Twitter’s API Change Has a Date Again: August 16 →

Sarah Perez at TechCrunch:

Twitter is giving developers more time to adjust to its API platform overhaul, which has affected some apps‘ ability to continue operating in the same fashion. The company clarified this morning, along with news of the general availability of its Account Activity API, that it will be delaying the shutdown of some of its legacy APIs by three months’ time. That is, APIs originally slated for a June 19, 2018 shutdown – including Site Streams, User Streams, and legacy Direct Message Endpoints – will now be deprecated on Wednesday, August 16, 2018.

This is the API removal that led to the “Apps of a Feather” open letter. All it seems that bought was a little more time1 before the third-party Twitter experience gets worse.

As far as what we can expect in Tweetbot and Twitterrific after August 16, Perez asked Tweetbot creator Paul Haddad that just yesterday:

“Twitter has a replacement API that – if we’re given access to – we’ll be able to use to replace almost all of the functionality that they are deprecating,” he explains. “On Mac, the worst case scenario is that we won’t be able to show notifications for Likes and Retweets. Notifications for Tweets, Mentions, Quotes, DMs and Follows will be delayed one to two minutes,” Haddad adds.

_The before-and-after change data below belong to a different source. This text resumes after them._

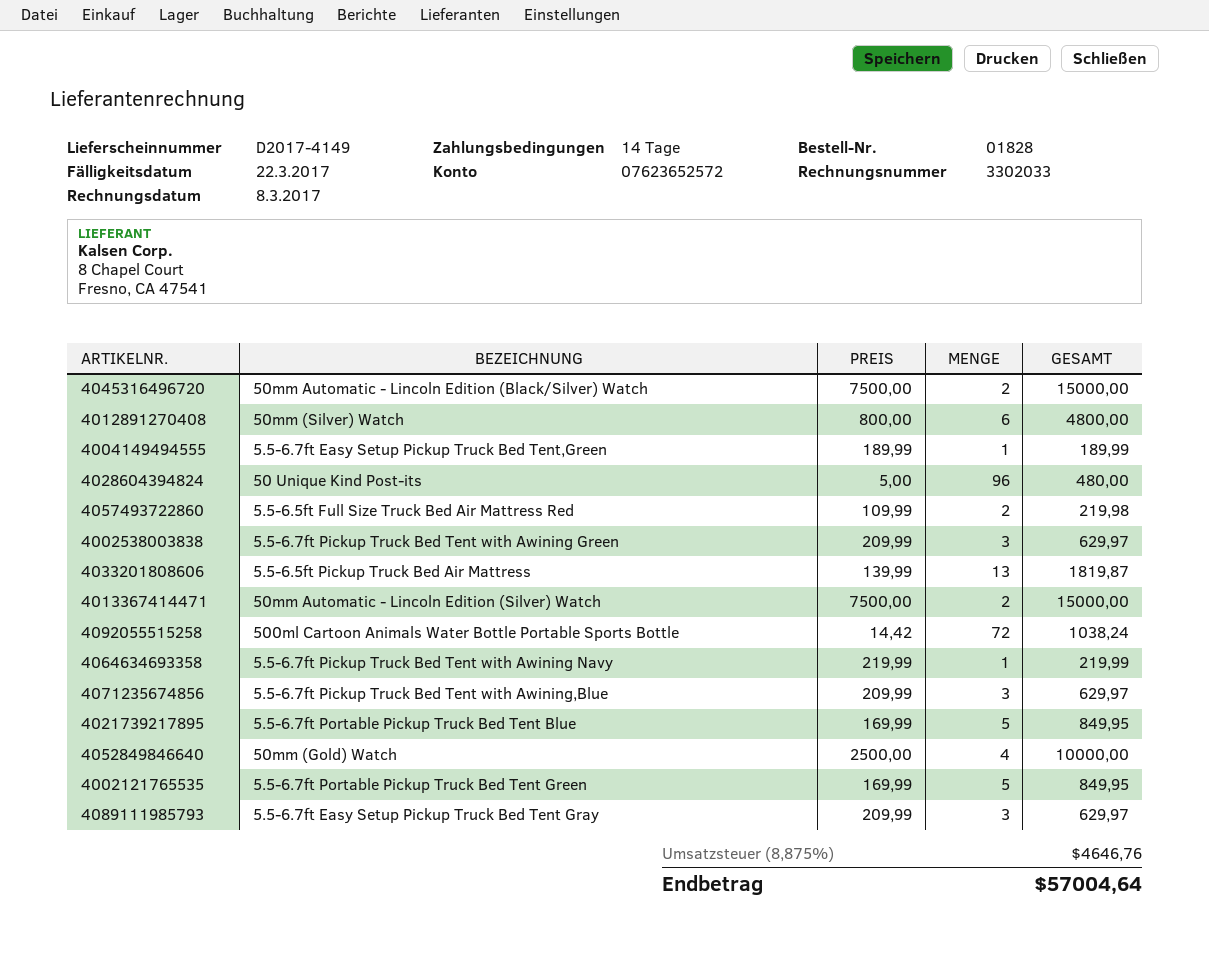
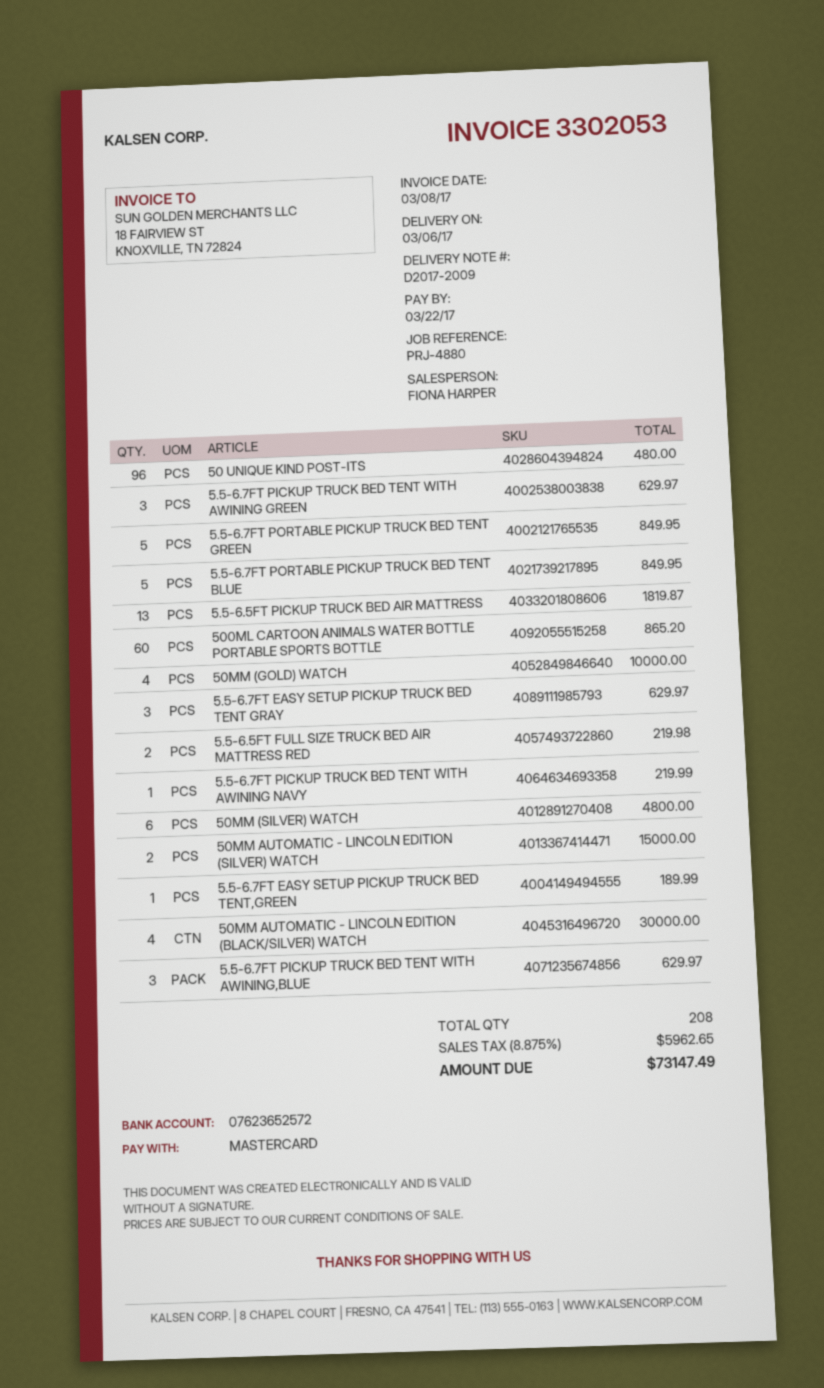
delivery note number: D2017-4149 -> D2017-2009
invoice number: 3302033 -> 3302053
50mm Automatic - Lincoln Edition (Black/Silver) Watch: 2 for 15000.00 -> 4 for 30000.00
500ml Cartoon Animals Water Bottle Portable Sports Bottle: 72 for 1038.24 -> 60 for 865.20
tax: 8.875% = 4646.76 -> 8.875% = 5962.65
total: 57004.64 -> 73147.49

He also says that Tweets wouldn’t stream in as they get posted, but instead would come in one to two minutes later as the app would automatically poll for them. (This is the same as how the iOS app works now when connected to LTE – it uses the polling API.)

None of that is great, but I doubt it will be enough of a pain to pry Tweetbot out of my hands.


  1. But not the aforementioned full three months.